Okay, how to begin this post? For starters, last week was absolute bullshit. It was the worst week I've experienced in a while and I'm still suffering from it. A week ago to the day we put down my oldest dog Sunny, she was 10 1/2 and she was the first dog I have ever loved. She was the calmest sweetest dog ever and a real legend. I will miss her deeply.
I left my bf at the airport on Thursday after he's been here for 3 weeks and I haven't seen him since March, so that was tough, and then on Friday I got rejected from a job I really wanted. SIGHS. Yeah it's been tough alright and I have been absolutely exhausted. Exhausted like I have never been before. It's surprisingly hard wanting to do a lot of things but all you can do is lie on the couch fighting not to fall asleep.

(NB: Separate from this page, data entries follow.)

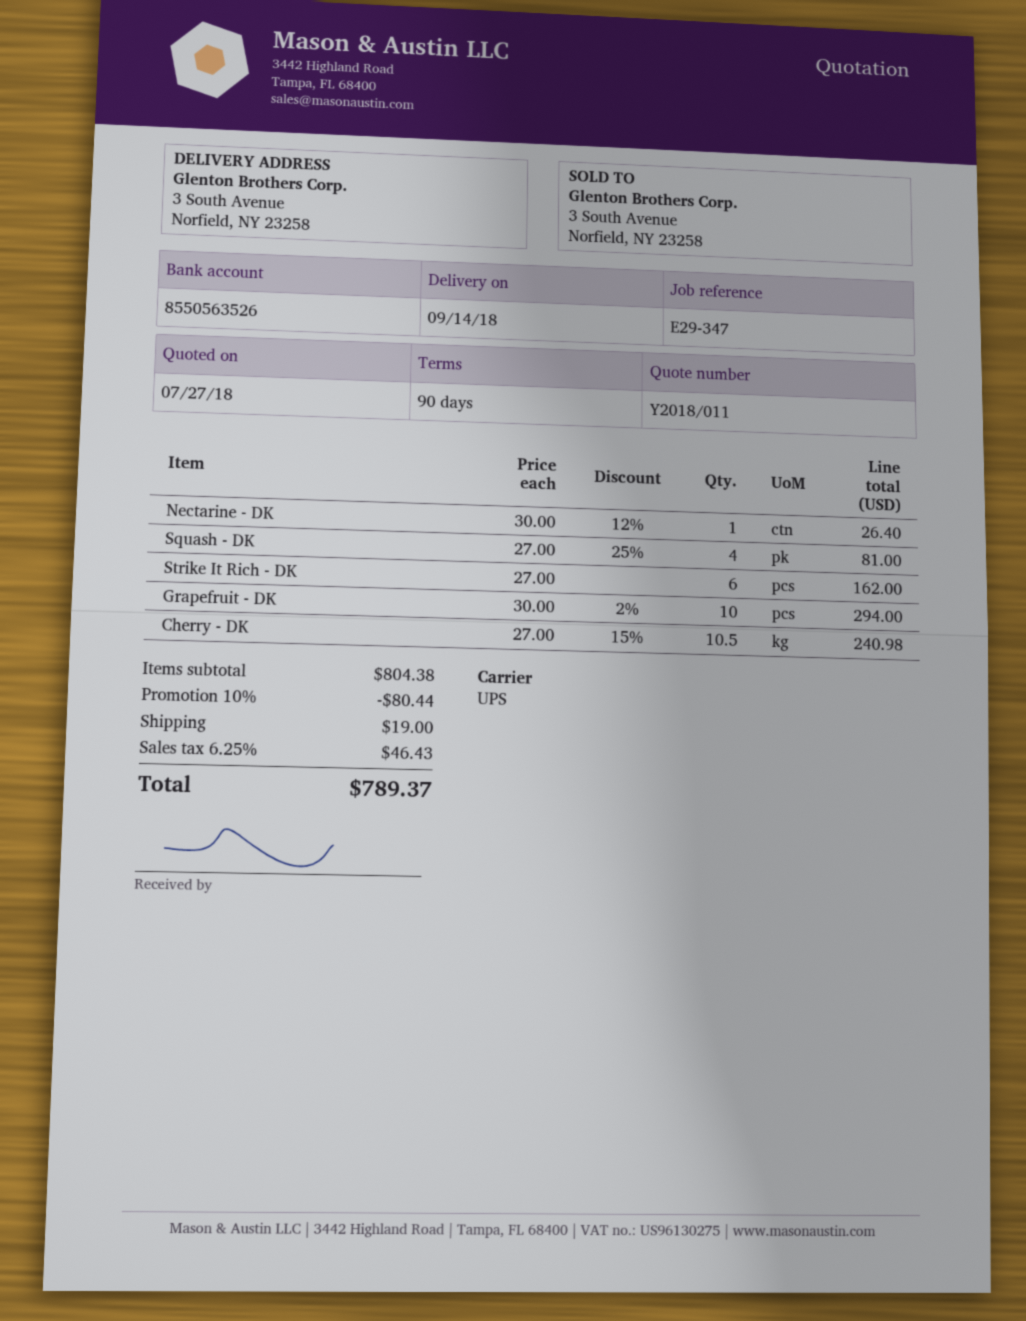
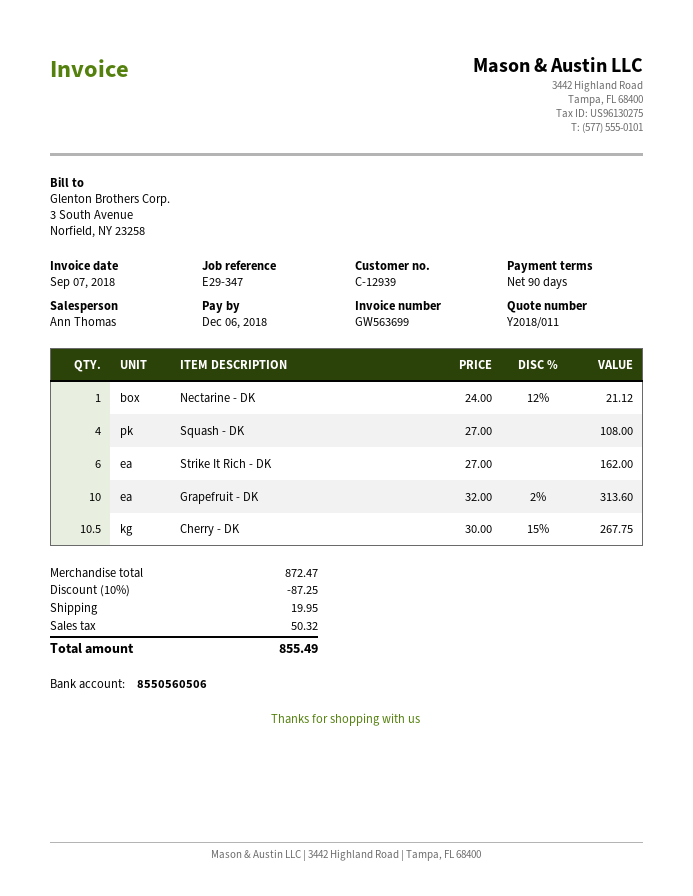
bank account: 8550563526 -> 8550560506
Nectarine - DK: 1 x 30.00 - 12% = 26.40 -> 1 x 24.00 - 12% = 21.12
Squash - DK: 4 x 27.00 - 25% = 81.00 -> 4 x 27.00 = 108.00
Grapefruit - DK: 10 x 30.00 - 2% = 294.00 -> 10 x 32.00 - 2% = 313.60
Cherry - DK: 10.5 x 27.00 - 15% = 240.98 -> 10.5 x 30.00 - 15% = 267.75
subtotal: 804.38 -> 872.47
discount: 10% = 80.44 -> 10% = 87.25
shipping: 19.00 -> 19.95
tax: 46.43 -> 50.32
total: 789.37 -> 855.49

It's something I have had to learn this week, to ride it out, accept it for what it is and take things at a slow pace. I haven never actually considered myself someone who gets to things at a slow pace, rather I've always seen myself as someone who does it at her own pace, and that varies from thing to thing, but I am a reliable person most of the time and I get shit done when I want to. A fine but unreliable character trait of mine.
It's actually a lot better today though, maybe it's a mental thing with it being Monday with a new week and all that, and I'm capable of seeing beyond last week and its misery towards a future in which I am more my productive self that I know I can be. I hope so at least. I am forever grateful I have my cat with me, she brings me so much joy and love and comfort and she's been close to me all week, watching over me like she knows something hasn't been right. Ahh animals, they are beautiful.
I'm going to try my hand at some poetry and writing this week, it's been too long since, and maybe it's time to get back to it after months of being in a creative drought.